Why Yoga Teachers Need to be Menopause Informed

Updated: Aug 21

Many people associate menopause with hot flushes that come and go everyone now and again and expect women to just endure it – no questions asked or need. It’s a natural part of the aging process after all, (or not as it can also be medically induced)!  But it’s much more complex than that.


Women (including trans and non-binary people with female sex hormones) experiencing the stages of menopause are facing as big a reproductive transition as puberty and pregnancy, if not bigger. Menopause is a massive biological, neurological, endocrinological and psycho-social change representing about 1/3 of a woman’s lifespan over 10 reproductive aging stages.


Menopause is a deeply personal experience as well as a collective experience. With education, facts, community support and care, women need to know they are not alone. They also needed to know that menopause is not an end to life as they know it, but a once in a lifetime opportunity to reframe notions of aging, their value to society and future contributions as a healthy, strong, wise, wonderful postmenopausal person.


Menopause originates the brain (not the ovaries!). During this transition, the brain goes through significant changes – that result in common menopause symptoms – brain fog, disturbed sleep, mood changes and memory.  Estrogen feeds the neurons to burn glucose to make energy.

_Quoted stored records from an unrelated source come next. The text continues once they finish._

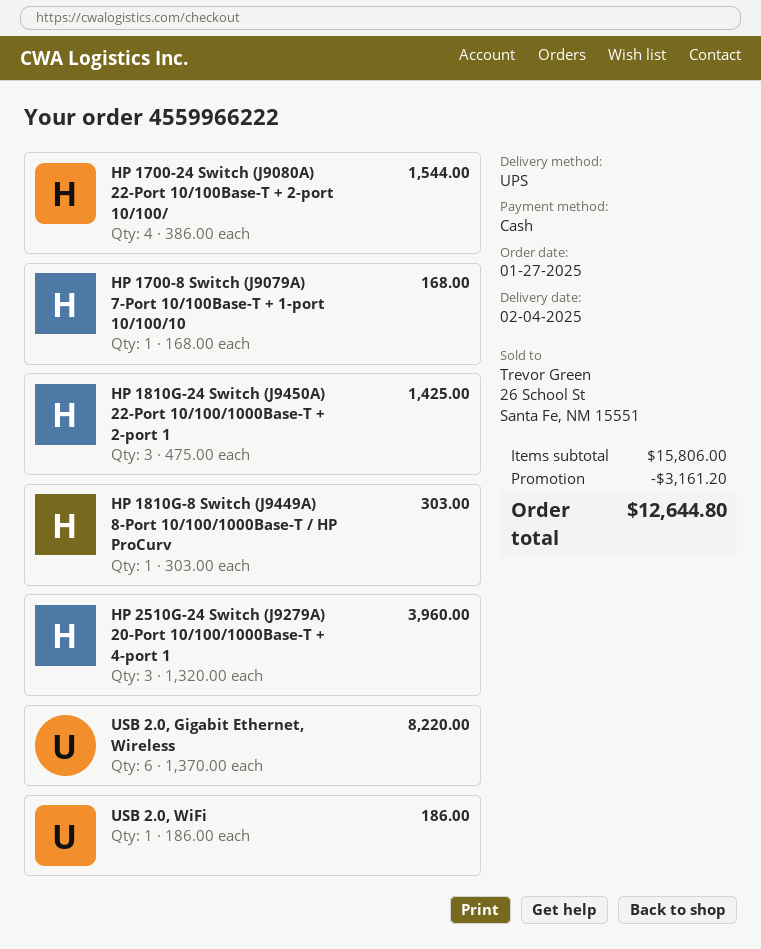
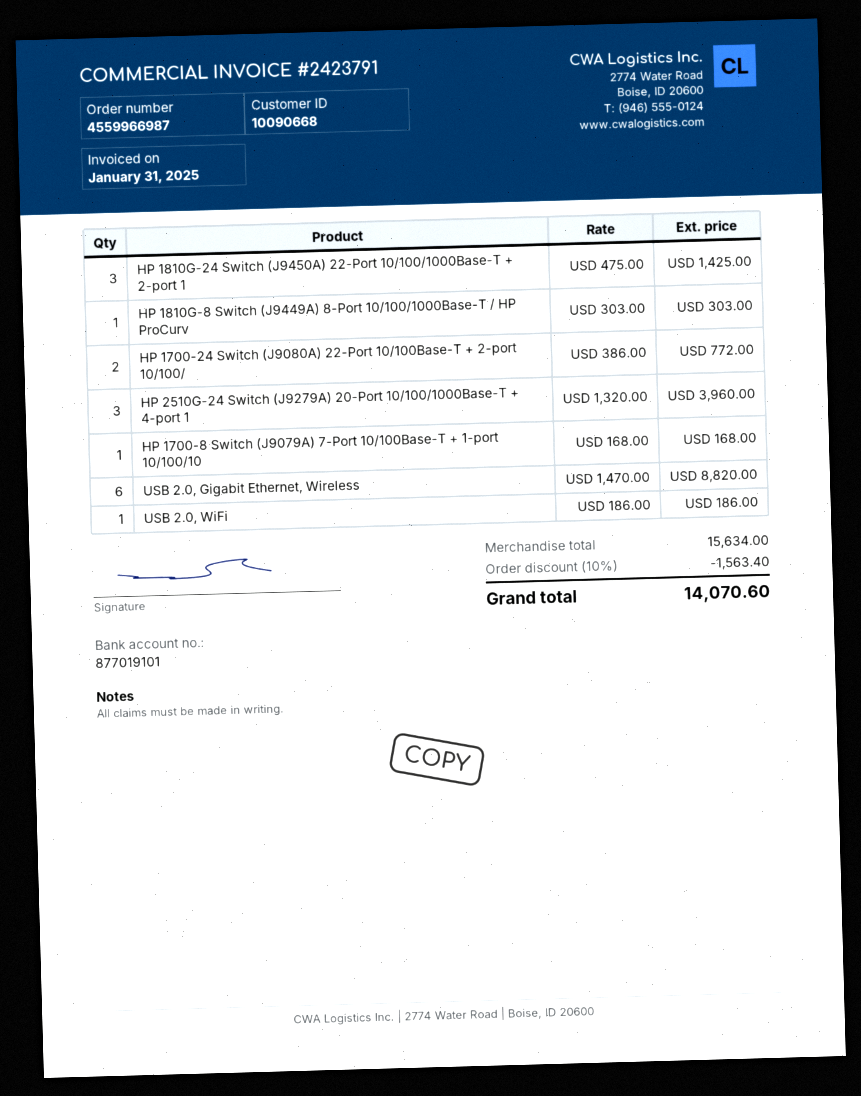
order number: 4559966222 -> 4559966987
HP 1700-24 Switch (J9080A) 22-Port 10/100Base-T + 2-port 10/100/: 4 x 386.00 = 1544.00 -> 2 x 386.00 = 772.00
USB 2.0, Gigabit Ethernet, Wireless: 6 x 1370.00 = 8220.00 -> 6 x 1470.00 = 8820.00
subtotal: 15806.00 -> 15634.00
discount: 3161.20 -> 1563.40
total: 12644.80 -> 14070.60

When estrogen declines in menopause, so does brain energy, structure, connectivity and plaque (that can cause dementia and Alzheimer’s in some). Post menopause, the brain adapts, and the body’s neuroendocrine operating system is entirely reset. But what you do and the attitudes towards the transition can have an even greater impact on longevity and well-being.


Yoga can be a tremendous salve for navigating the often-tumultuous path of the menopause transition that can take place between 7-10 years. Unfortunately, this massive transformation is not an area of expertise that yoga teachers are trained in today. Based on my own research, there are only a few Yoga Alliance Professionals specifically teaching yoga for the stages of menopause, and they are wonderful! When you consider that an entire third of the global population are somewhere in the menopause transition, it's an unfortunate shortcoming but a wonderful opportunity for teachers and studios to include menopause informed classes as the yoga world has seemingly done to embrace a more trauma informed approach.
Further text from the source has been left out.